* Input for this task *
_ _ _ _

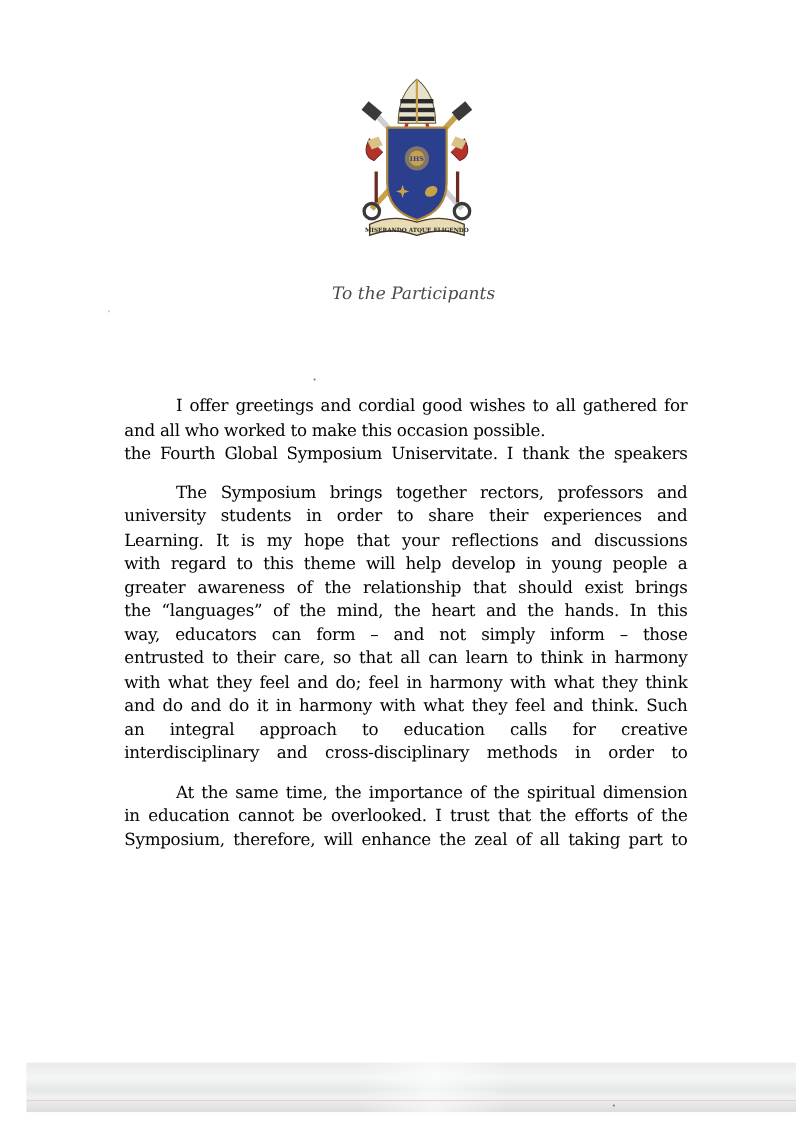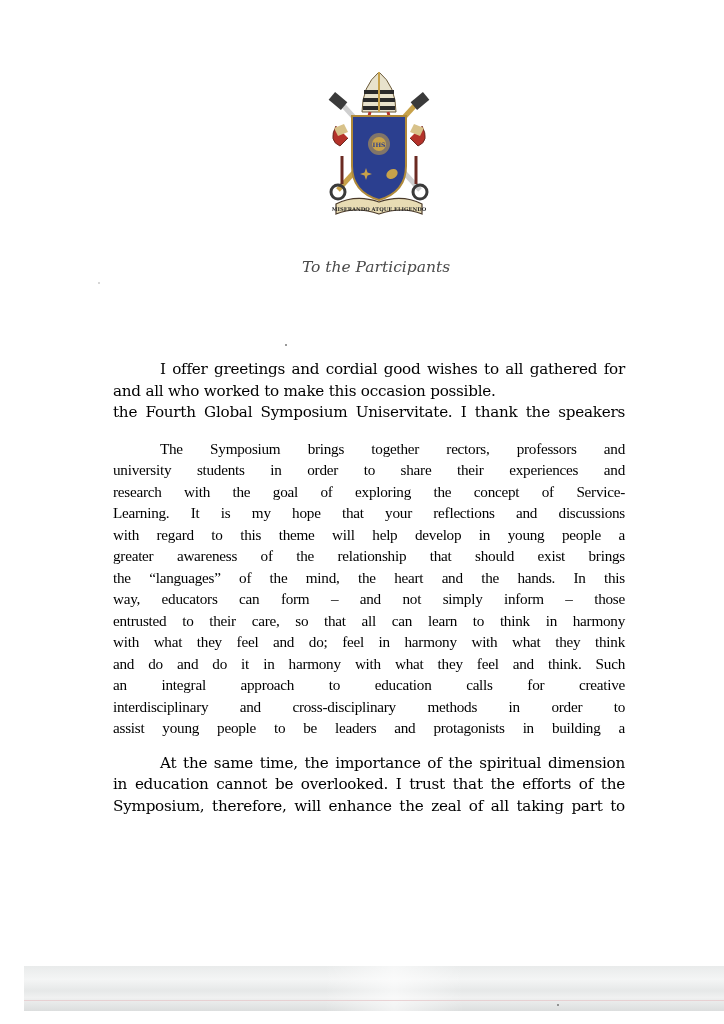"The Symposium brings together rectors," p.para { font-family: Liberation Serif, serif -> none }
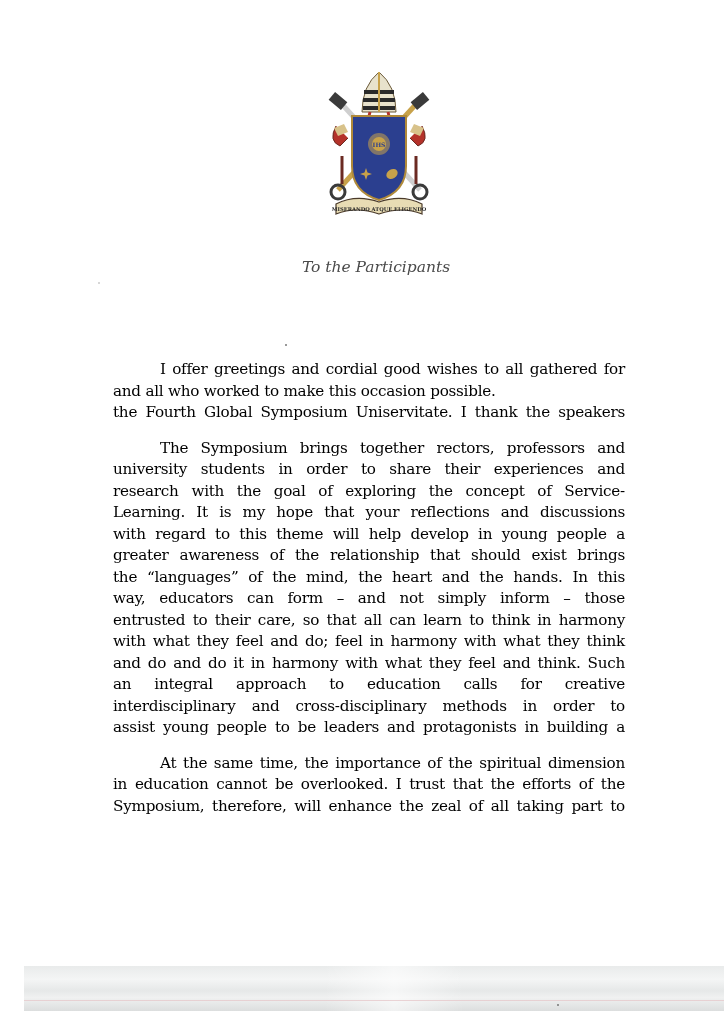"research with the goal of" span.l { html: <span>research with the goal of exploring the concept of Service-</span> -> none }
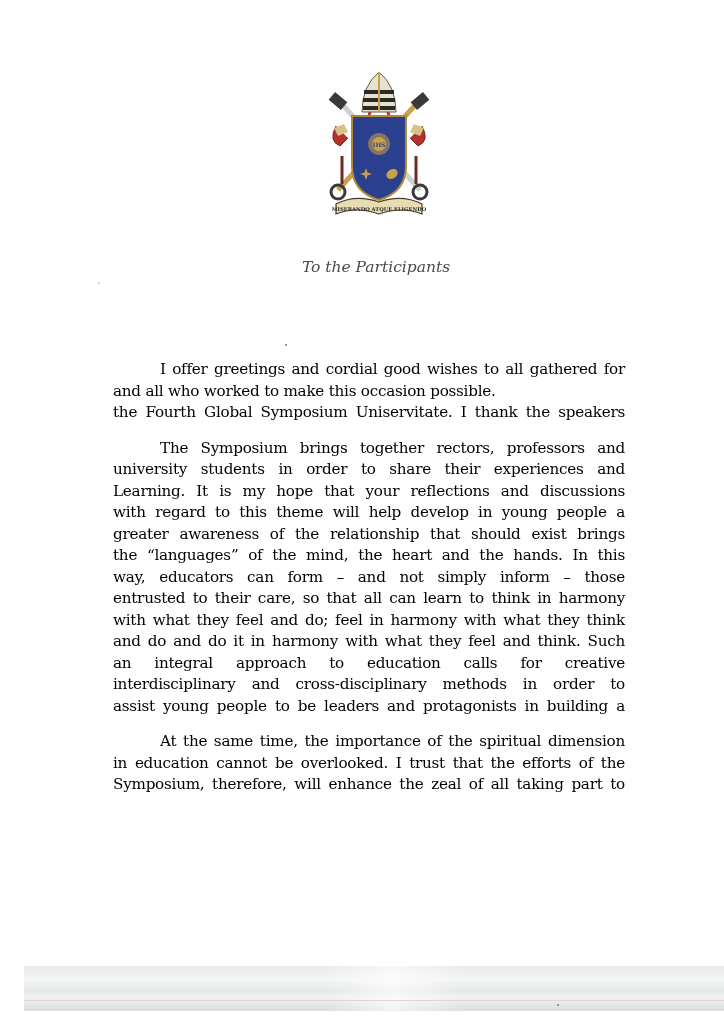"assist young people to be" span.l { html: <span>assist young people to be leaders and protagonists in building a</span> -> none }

_ _ _ _

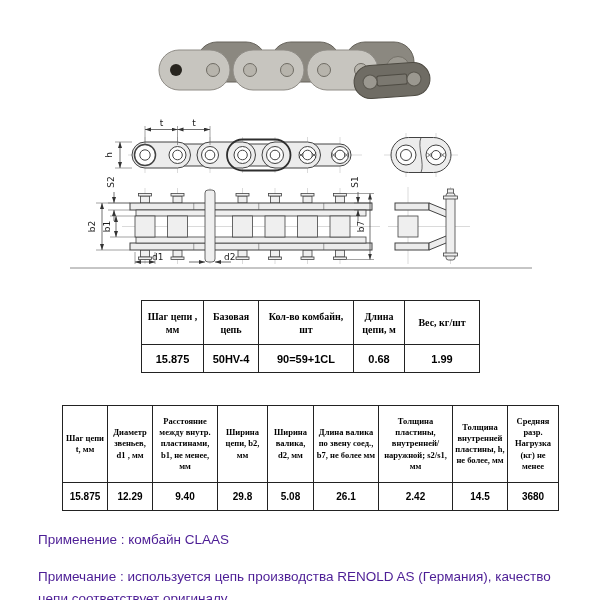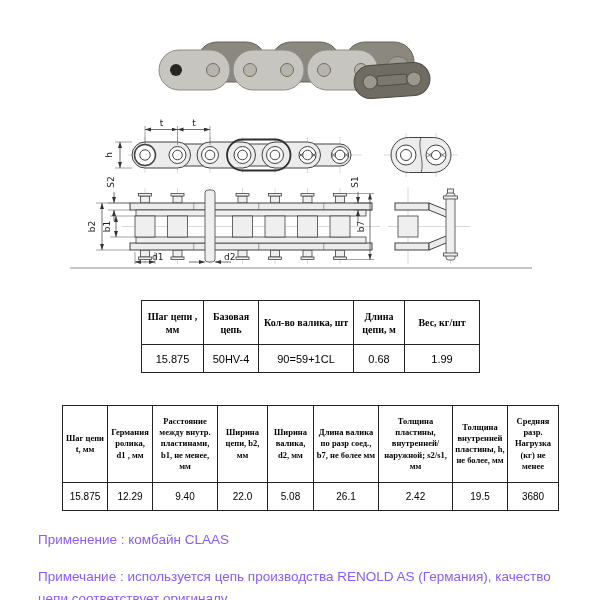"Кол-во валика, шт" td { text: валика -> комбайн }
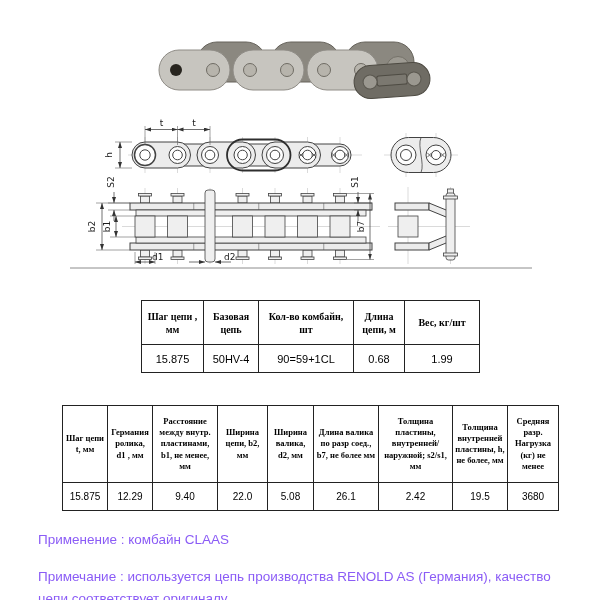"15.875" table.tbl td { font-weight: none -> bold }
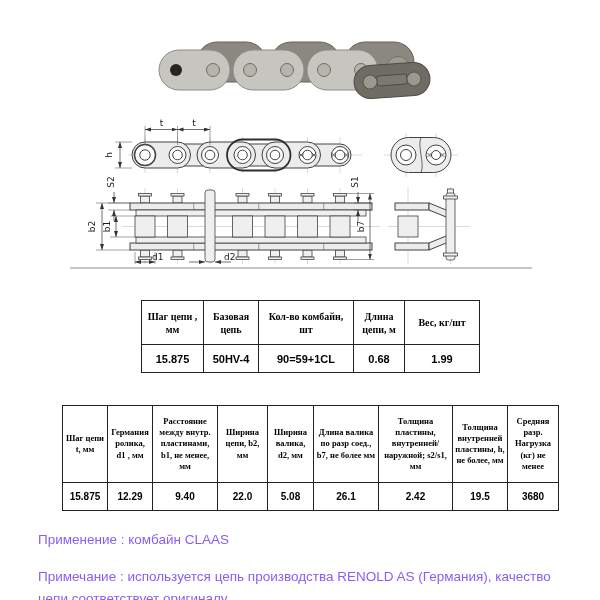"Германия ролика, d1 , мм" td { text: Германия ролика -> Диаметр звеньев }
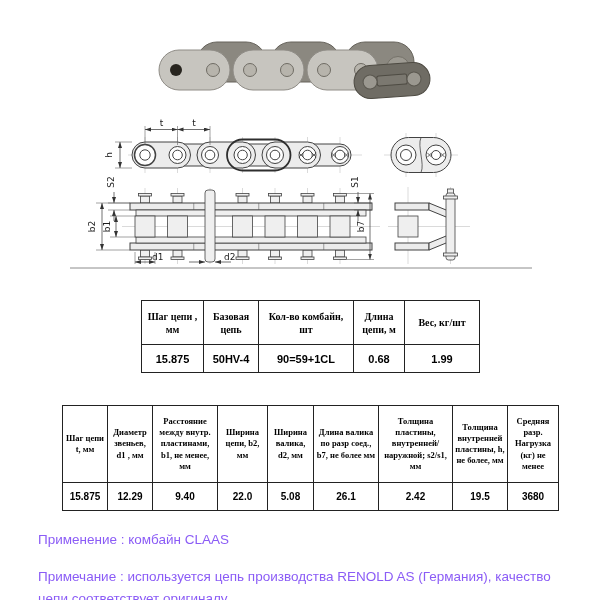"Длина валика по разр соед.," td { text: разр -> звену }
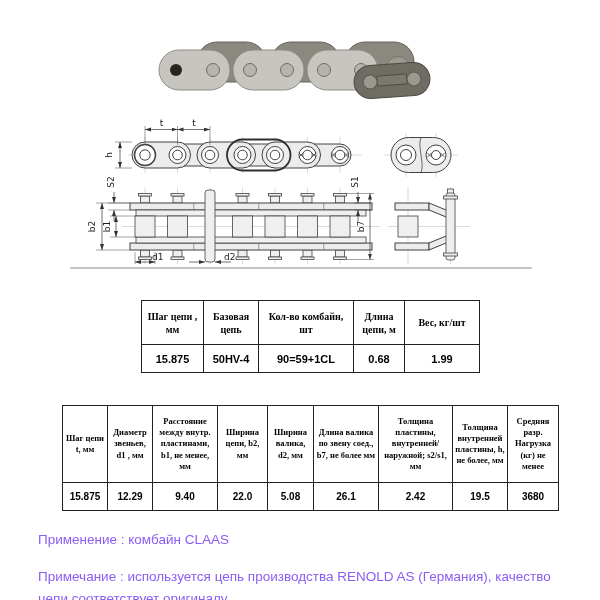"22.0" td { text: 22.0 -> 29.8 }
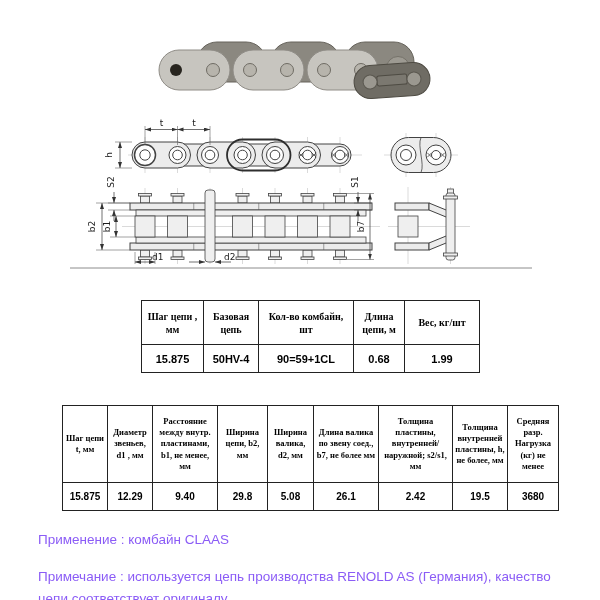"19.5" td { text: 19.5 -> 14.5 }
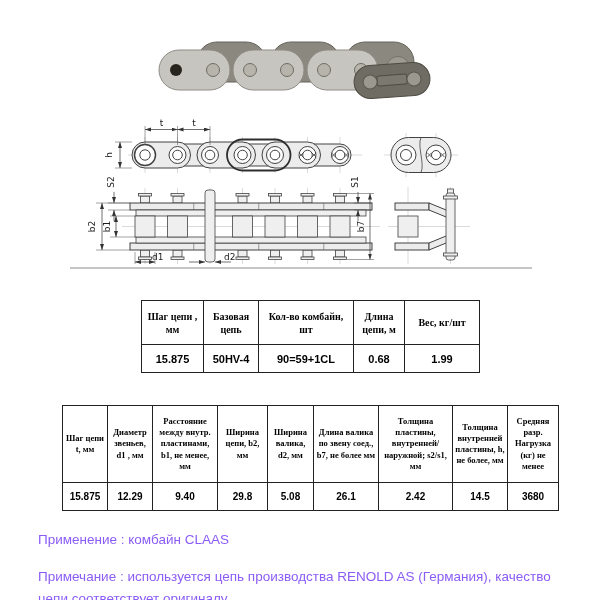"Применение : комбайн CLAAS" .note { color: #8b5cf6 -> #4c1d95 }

_ _ _ _

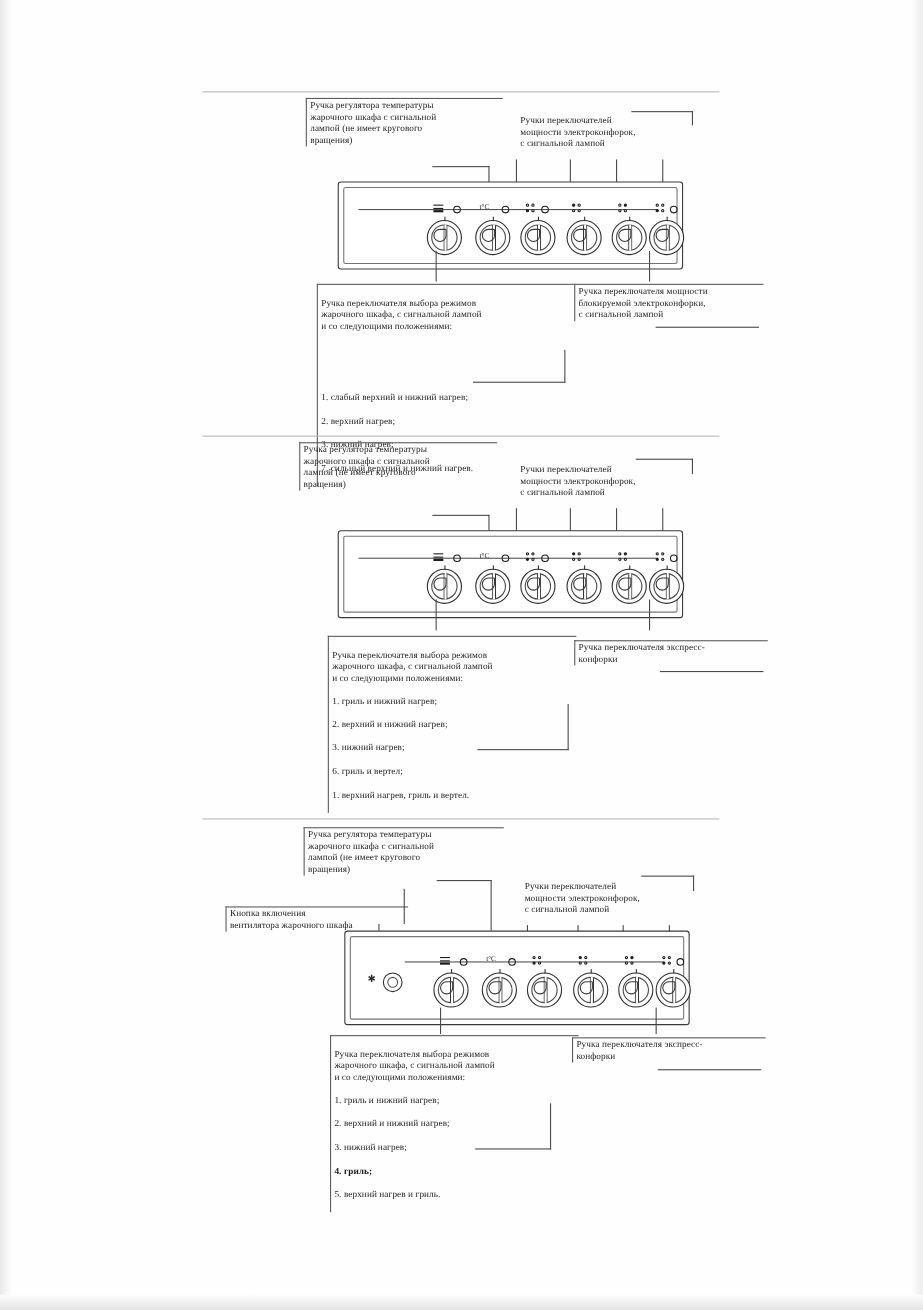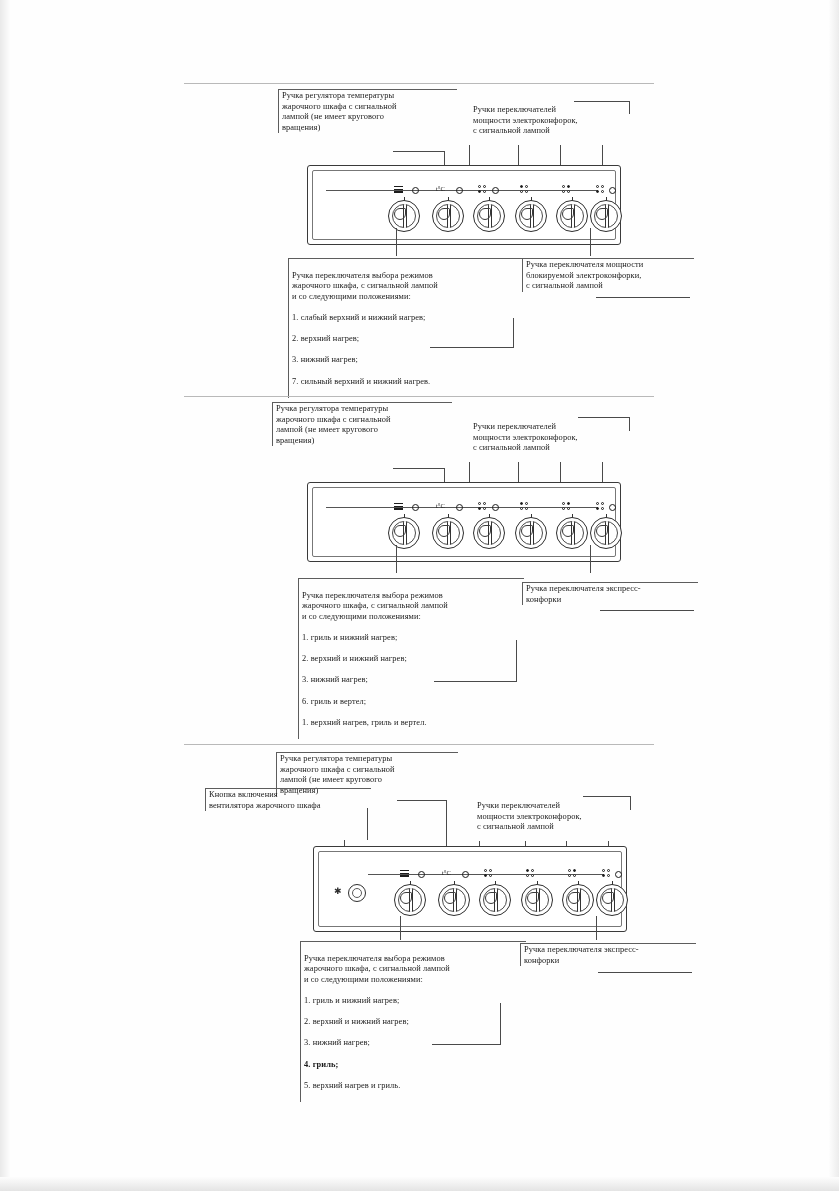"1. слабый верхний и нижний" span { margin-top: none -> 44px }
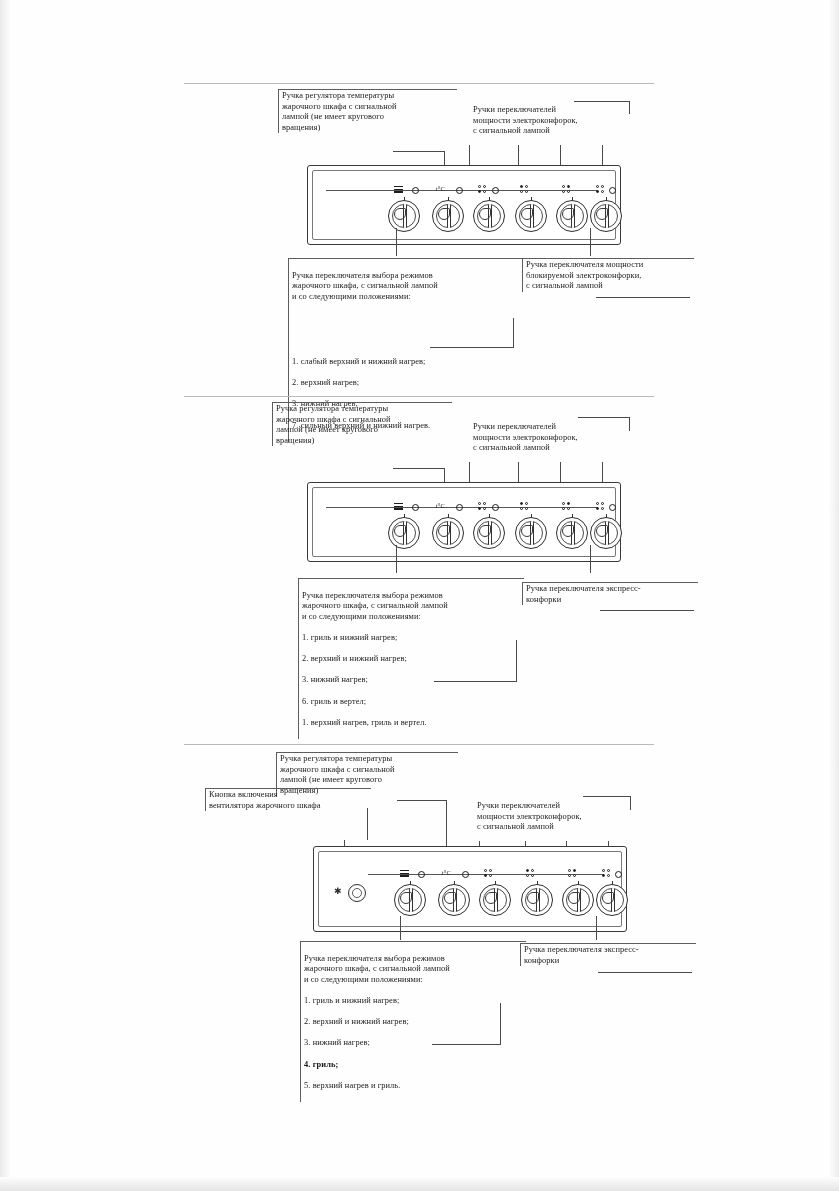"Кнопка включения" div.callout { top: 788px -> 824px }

_ _ _ _

* Problem description *
Using the data above, transcribe exactly the lines between those containing "text: 19.5 ->" and "color: #8b5cf6 ->", inclusive, and leave every picture behind.

* Response to this exercise *
"19.5" td { text: 19.5 -> 14.5 }
"Применение : комбайн CLAAS" .note { color: #8b5cf6 -> #4c1d95 }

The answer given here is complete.